*EXERCISE OBJECTIVE*:
Write out the lines of the records from the one containing "The Geaux Arch Outline | Anchor" to the very last, keeping each exactly as it is.

*Content revision data*:
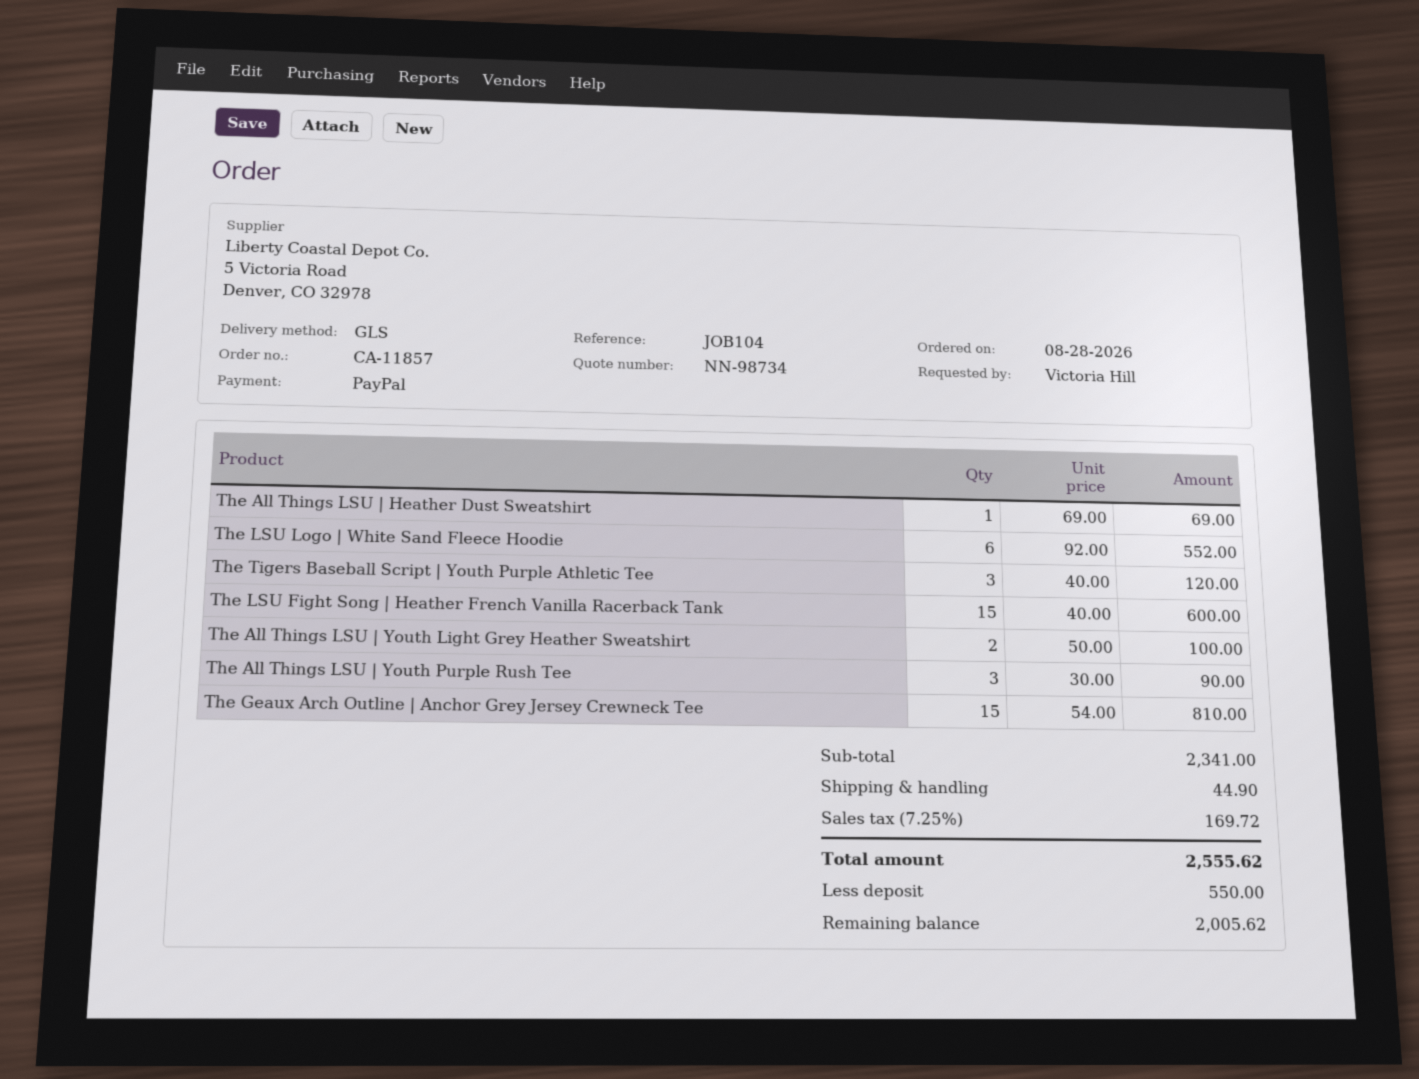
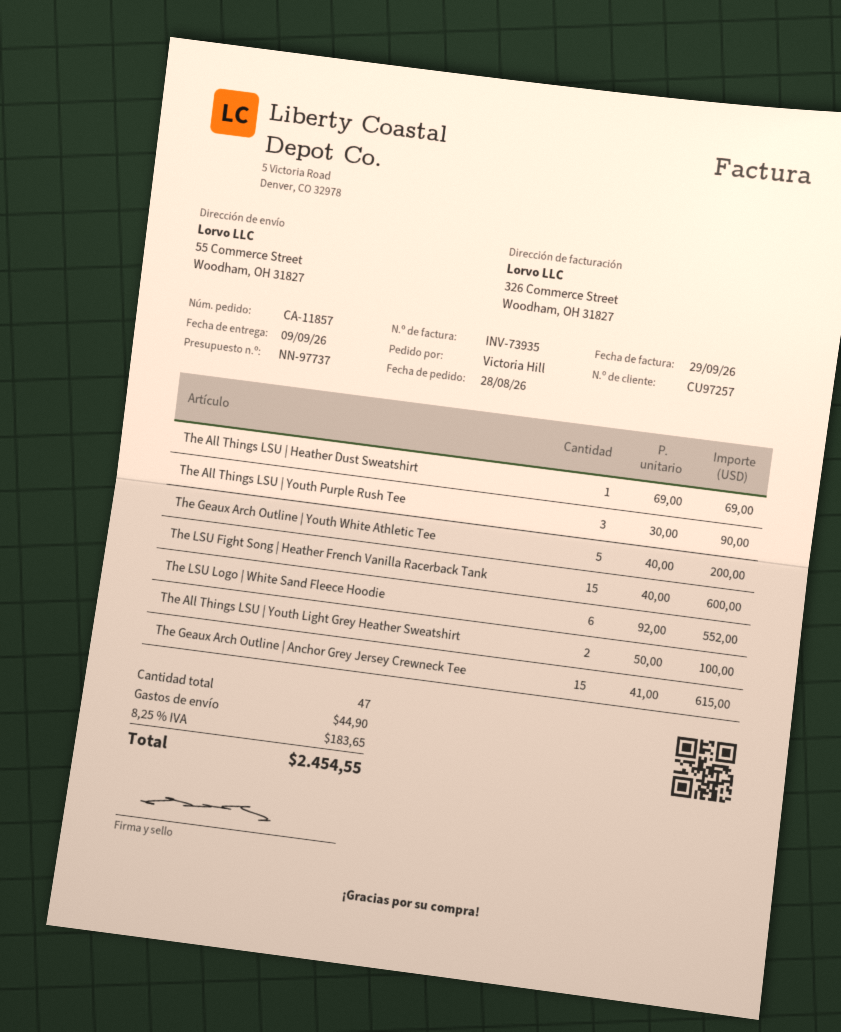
quote number: NN-98734 -> NN-97737
The Tigers Baseball Script | Youth Purple Athletic Tee: 3 x 40.00 = 120.00 -> none
The Geaux Arch Outline | Anchor Grey Jersey Crewneck Tee: 15 x 54.00 = 810.00 -> 15 x 41.00 = 615.00
The Geaux Arch Outline | Youth White Athletic Tee: none -> 5 x 40.00 = 200.00
tax: 7.25% = 169.72 -> 8.25% = 183.65
total: 2555.62 -> 2454.55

*ANSWER TO THE PROBLEM*:
The Geaux Arch Outline | Anchor Grey Jersey Crewneck Tee: 15 x 54.00 = 810.00 -> 15 x 41.00 = 615.00
The Geaux Arch Outline | Youth White Athletic Tee: none -> 5 x 40.00 = 200.00
tax: 7.25% = 169.72 -> 8.25% = 183.65
total: 2555.62 -> 2454.55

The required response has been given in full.